On travaillera encore, car le travail distrait. Mais on aura soin cette distraction ne devienne jamais fatigante. On ne deviendra plus ni riche ni pauvre; c'est trop pénible. Qui voudra encore gouverner? Qui donc voudra obéir? L'un et l'autre, trop pénibles.
Pas de berger et un seul troupeau ! Tous voudront la même chose pour tous, seront égaux; quiconque sera d'un sentiment différent entrera volontairement à l'asile des fous.
"Jadis tout le monde était fou », diront les plus malins, en clignant de l'oeil. On sera malin, on saura tout ce qui s'est passé jadis; ainsi l'on aura de quoi se gausser sans fin. On se chamaillera encore, mais on se réconcilie bien vite, de peur de se gâter la digestion.On aura son petit plaisir pour le jour et son petit plaisir pour la nuit; mais on révérera la santé.
"Nous avons inventé le bonheur », diront les Derniers Hommes, en clignant de l'oeil".

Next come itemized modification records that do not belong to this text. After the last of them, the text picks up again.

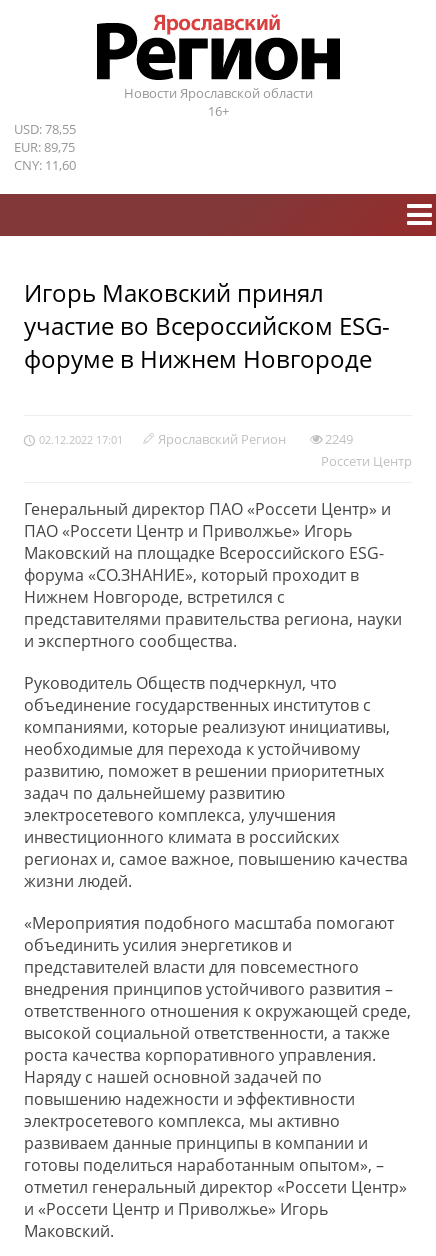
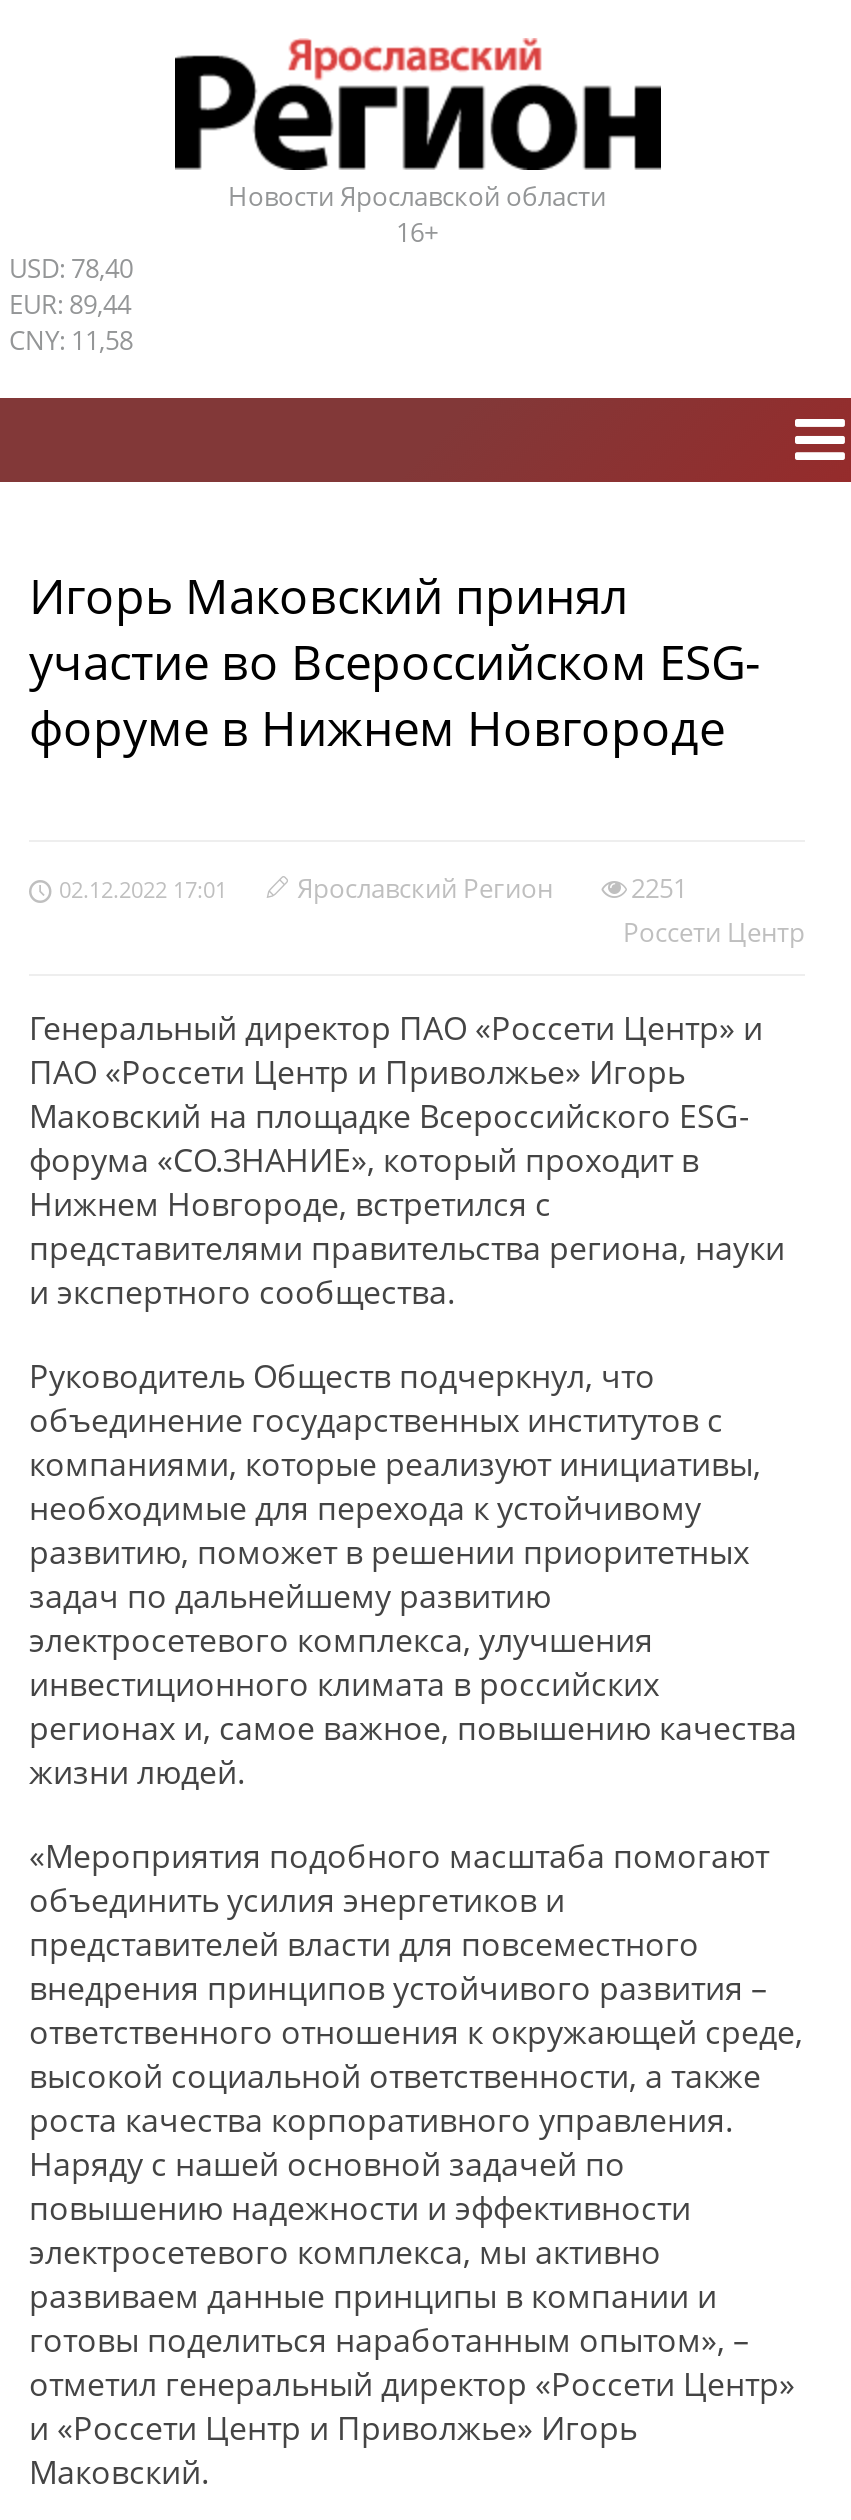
- USD: 78,55
+ USD: 78,40

- EUR: 89,75
+ EUR: 89,44

- CNY: 11,60
+ CNY: 11,58

- 2249
+ 2251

Ici prit fin le premier discours de Zarathoustra qu'on appelle aussi le prologue : car à ce moment les cris et l'hilarité de la foule l'interrompirent. "Donne-nous ce Dernier Homme, ô Zarathoustra, criaient-ils; fais de nous ces Derniers Hommes ! Et garde pour toi ton Surhumain ! » Et tout le peuple exultait et faisait entendre des claquements de langue. Mais Zarathoustra en fut affligé et se dit en son coeur: "Ils ne me comprennent point, je ne suis pas la bouche qui convient à ces oreilles."